Dans la constitution, on a créé le Collège Électoral afin d'éviter que la fonction de Président n'échoie à un individu ne possédant pas les qualifications requises.
Alexander Hamilton a même écrit qu'il fallait éviter qu'un démagogue doué pour "les petites intrigues" ne réussisse à berner la population.
C'est fou ce que tout ça s'applique parfaitement au Président Trump.
Le Collège Électoral n'a jamais renversé le résultat d'un vote, et on ne connait pas le niveau de déstabilisation que cela ferait, si ça arrivait.
Mais on ne connait pas non plus le niveau de déstabilisation que les moineaux actuels provoqueront dans la volière de la Maison-Blanche.
Brouillard et Néant.
Ce ne serait pas une interprétation de la règle de la constitution que de se prononcer contre le résultat final. Ce serait éviter que la présidence échoie à un homme n'ayant pas les qualifications requises. Et ce serait éviter qu'un démagogue ne berne la population avec ses petites intrigues.
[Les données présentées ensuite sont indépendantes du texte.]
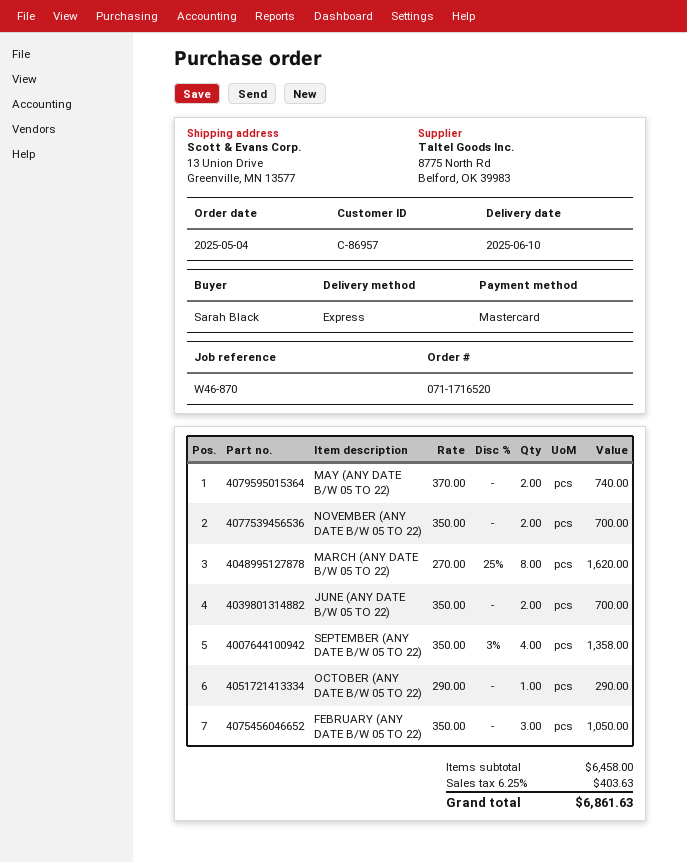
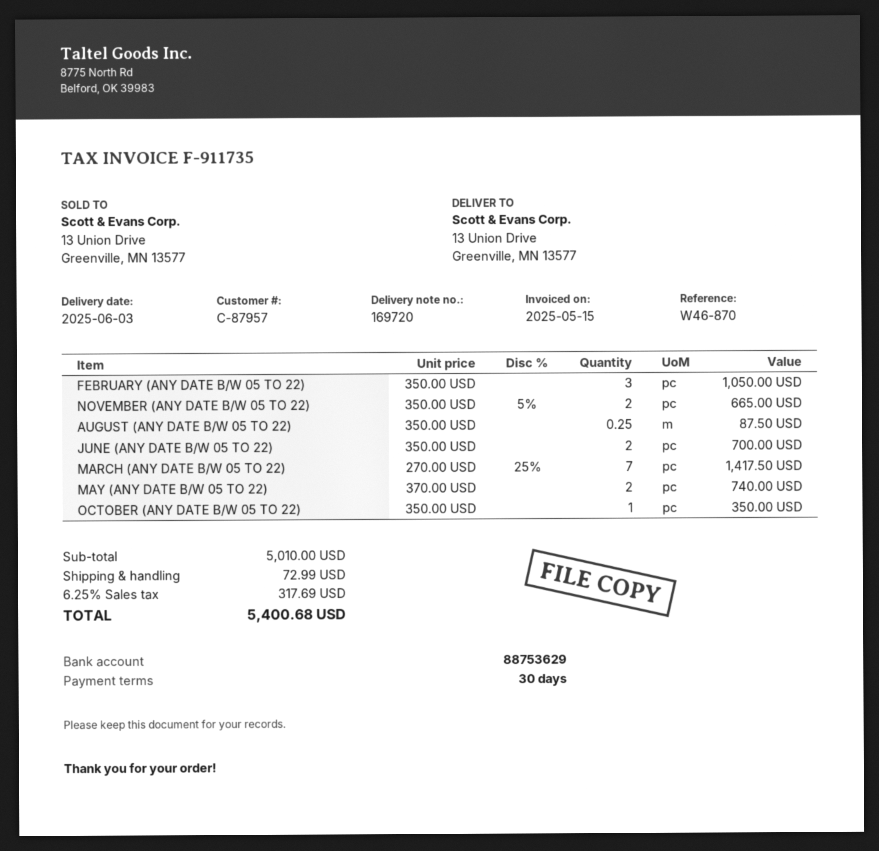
delivery date: 2025-06-10 -> 2025-06-03
customer number: C-86957 -> C-87957
NOVEMBER (ANY DATE B/W 05 TO 22): 2 x 350.00 = 700.00 -> 2 x 350.00 - 5% = 665.00
MARCH (ANY DATE B/W 05 TO 22): 8 x 270.00 - 25% = 1620.00 -> 7 x 270.00 - 25% = 1417.50
SEPTEMBER (ANY DATE B/W 05 TO 22): 4 x 350.00 - 3% = 1358.00 -> none
OCTOBER (ANY DATE B/W 05 TO 22): 1 x 290.00 = 290.00 -> 1 x 350.00 = 350.00
AUGUST (ANY DATE B/W 05 TO 22): none -> 0.25 x 350.00 = 87.50
subtotal: 6458.00 -> 5010.00
shipping: none -> 72.99
tax: 6.25% = 403.63 -> 6.25% = 317.69
total: 6861.63 -> 5400.68

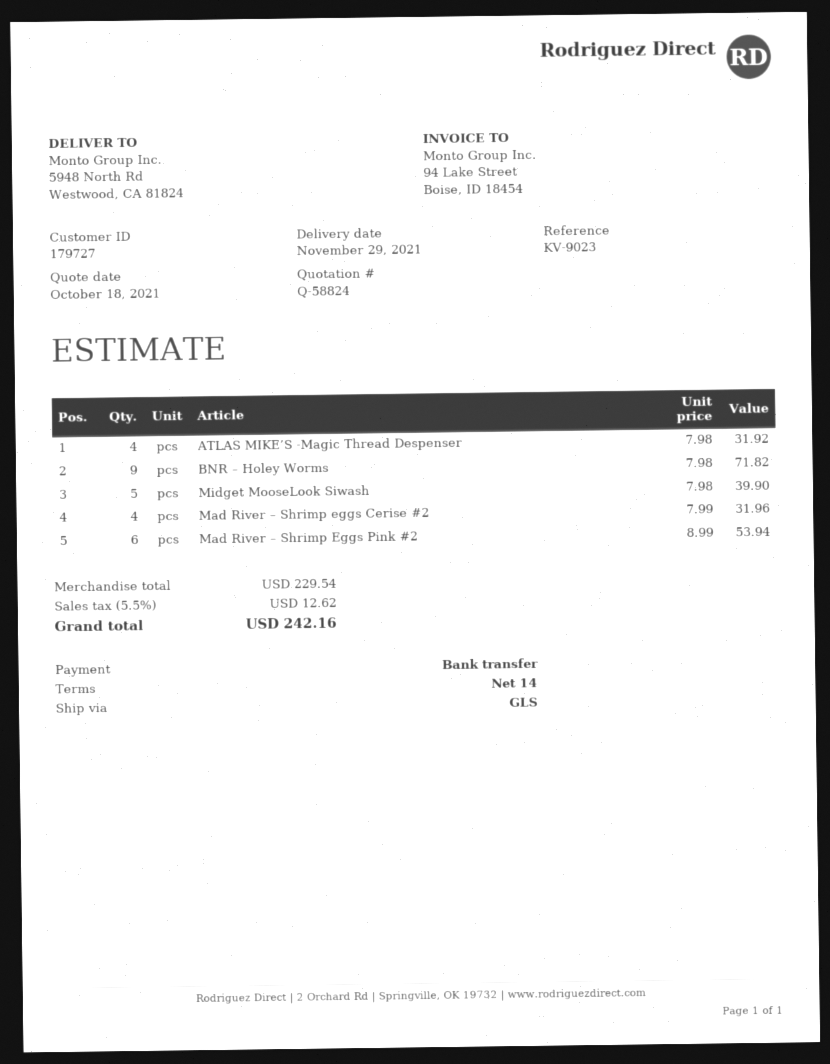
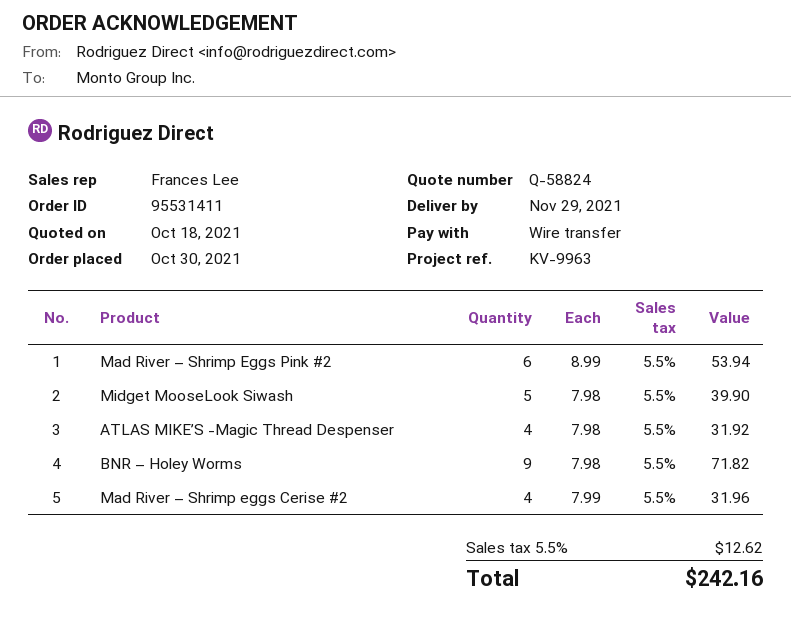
reference: KV-9023 -> KV-9963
7 Grands Électeurs ont déjà confirmé qu'il voteraient contre Trump. Il en faudrait plus de 20 pour qu'il ne dispose plus de la majorité de 270.
Mais tout ça reste vain, puisque la Chambre des Représentants aura le dernier mot alors qu'elle est, en ce moment, à majorité républicaine.
Reste qu'on ne parle pas d'une interprétation vague du 2ème amendement.
C'est comme si la peste disait au docteur:
"écoutez-moi bien docteur, voici ce que vous devriez faire..."
À la mi-décembre, les Grands Électeurs du Collège Électoral, ils sont 538 + 3 du District de Columbia, confirmeront (ou pas) la présidence du bouffon voté.
Et le voilà en zone parfaitement pyschotique en prétendant avoir gagné le vote populaire!
Ce pays a tout pour devenir soudainement petit.